### EXERCISE OBJECTIVE
The answer must consist solely of the lines from the line with "[42,281,165,302] (2010-2012). ->" to the end of the data below, transcribed exactly and with no pictures.
INPUT MATERIAL START
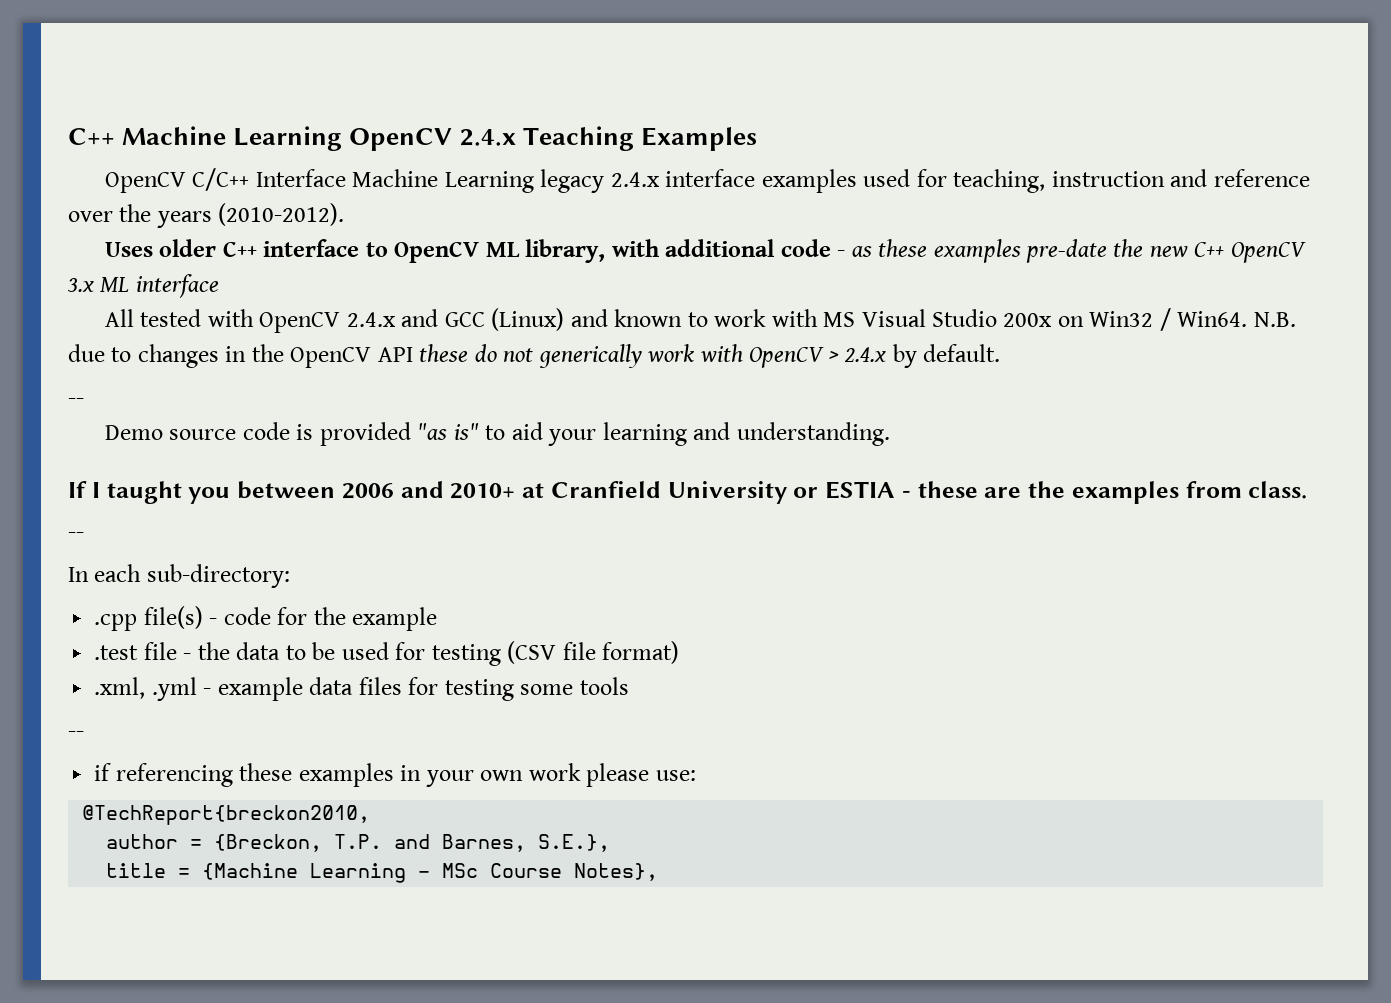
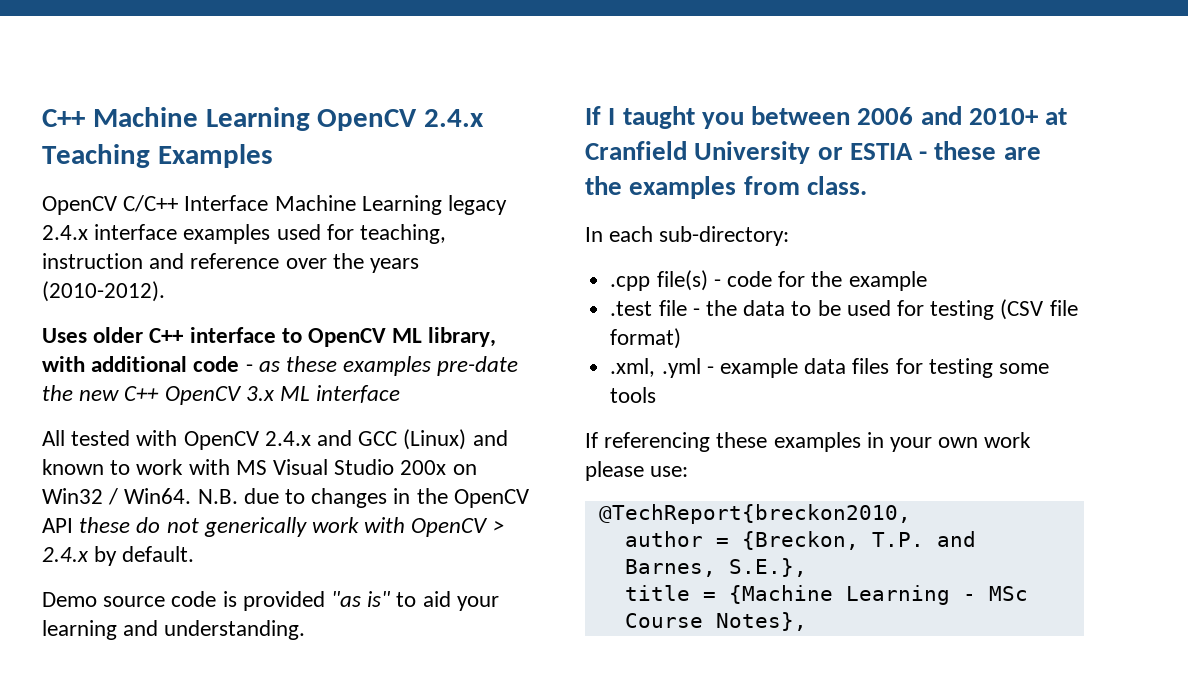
[68,398,84,405] // -- -> (195, 554) none
[68,532,84,539] // -- -> (867, 185) none
[68,731,84,738] [94,763,112,781] -- // if -> [585,432,598,448] If

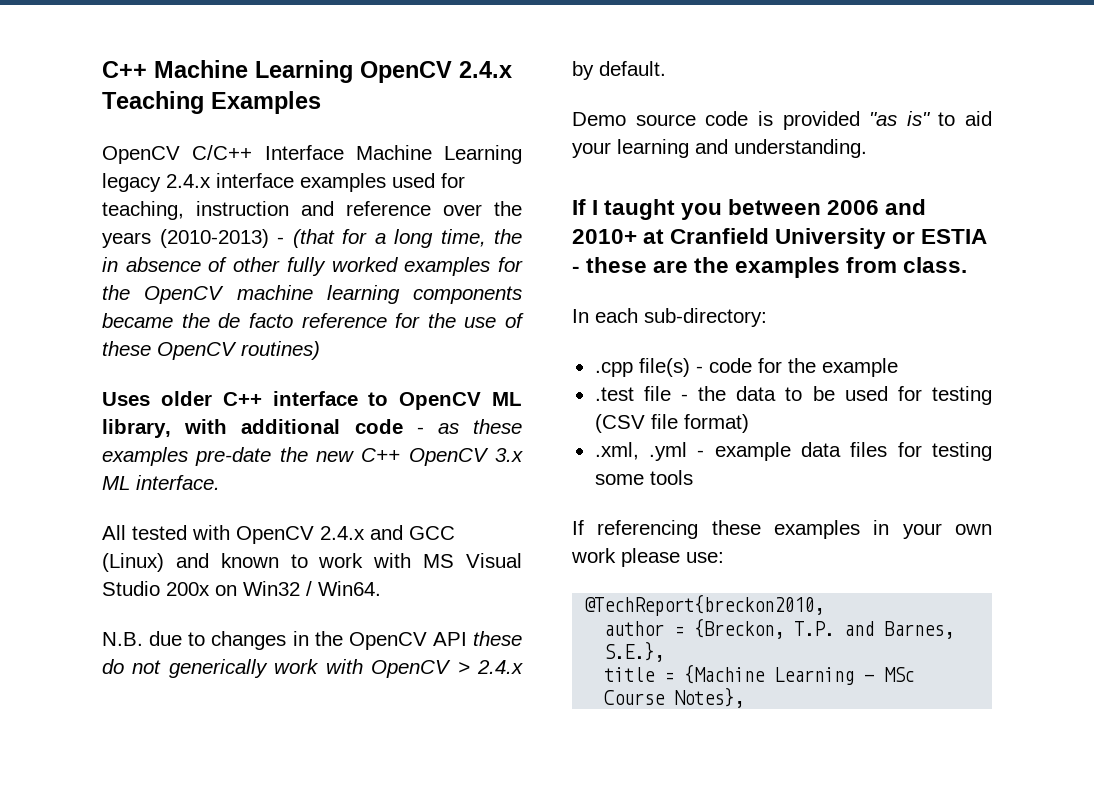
[42,281,165,302] (2010-2012). -> [159,229,522,248] [102,257,523,276] [102,285,522,304] [102,313,524,328] [102,341,320,360] (2010-2013) - (that for a long time, the in absence of other fully worked examples for the OpenCV machine learning components became the de facto reference for the use of these OpenCV routines)
[316,385,401,403] interface -> [136,475,220,490] interface.
(192, 496) none -> (381, 588) //

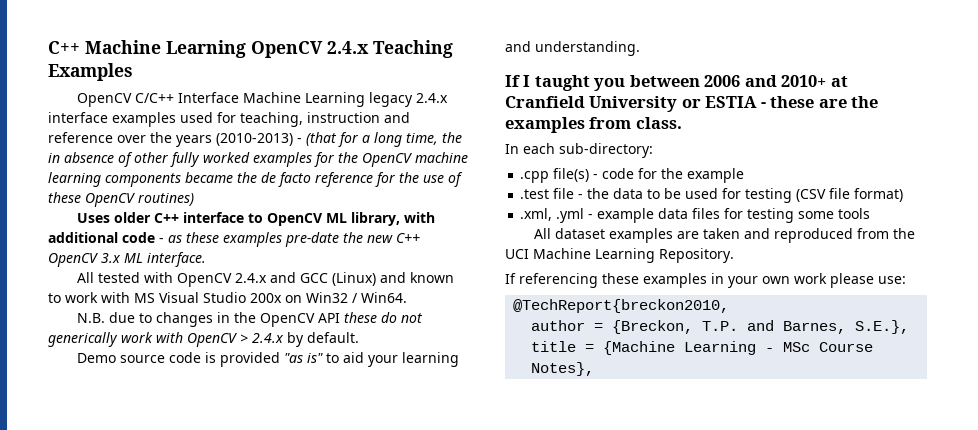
(693, 477) none -> [534,228,916,243] [505,248,734,263] // All dataset examples are taken and reproduced from the UCI Machine Learning Repository.

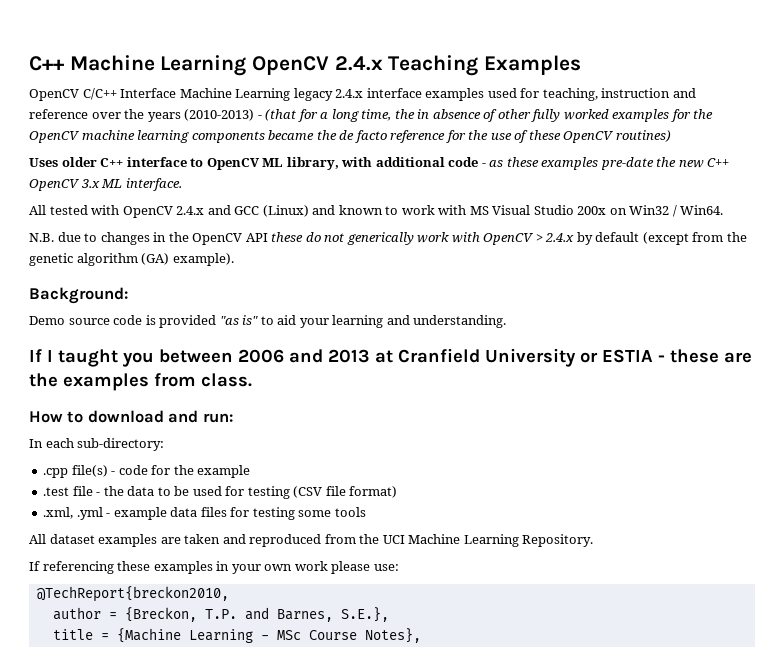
[307,332,359,343] default. -> [595,232,747,245] [29,253,234,266] [29,287,128,304] default (except from the genetic algorithm (GA) example). // Background:
[781,75,827,87] 2010+ -> [328,349,370,363] 2013
(682, 123) none -> [29,410,233,423] // How to download and run:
INPUT MATERIAL END
### EXPECTED ANSWER
[42,281,165,302] (2010-2012). -> [159,229,522,248] [102,257,523,276] [102,285,522,304] [102,313,524,328] [102,341,320,360] (2010-2013) - (that for a long time, the in absence of other fully worked examples for the OpenCV machine learning components became the de facto reference for the use of these OpenCV routines)
[316,385,401,403] interface -> [136,475,220,490] interface.
(192, 496) none -> (381, 588) //

(693, 477) none -> [534,228,916,243] [505,248,734,263] // All dataset examples are taken and reproduced from the UCI Machine Learning Repository.

[307,332,359,343] default. -> [595,232,747,245] [29,253,234,266] [29,287,128,304] default (except from the genetic algorithm (GA) example). // Background:
[781,75,827,87] 2010+ -> [328,349,370,363] 2013
(682, 123) none -> [29,410,233,423] // How to download and run:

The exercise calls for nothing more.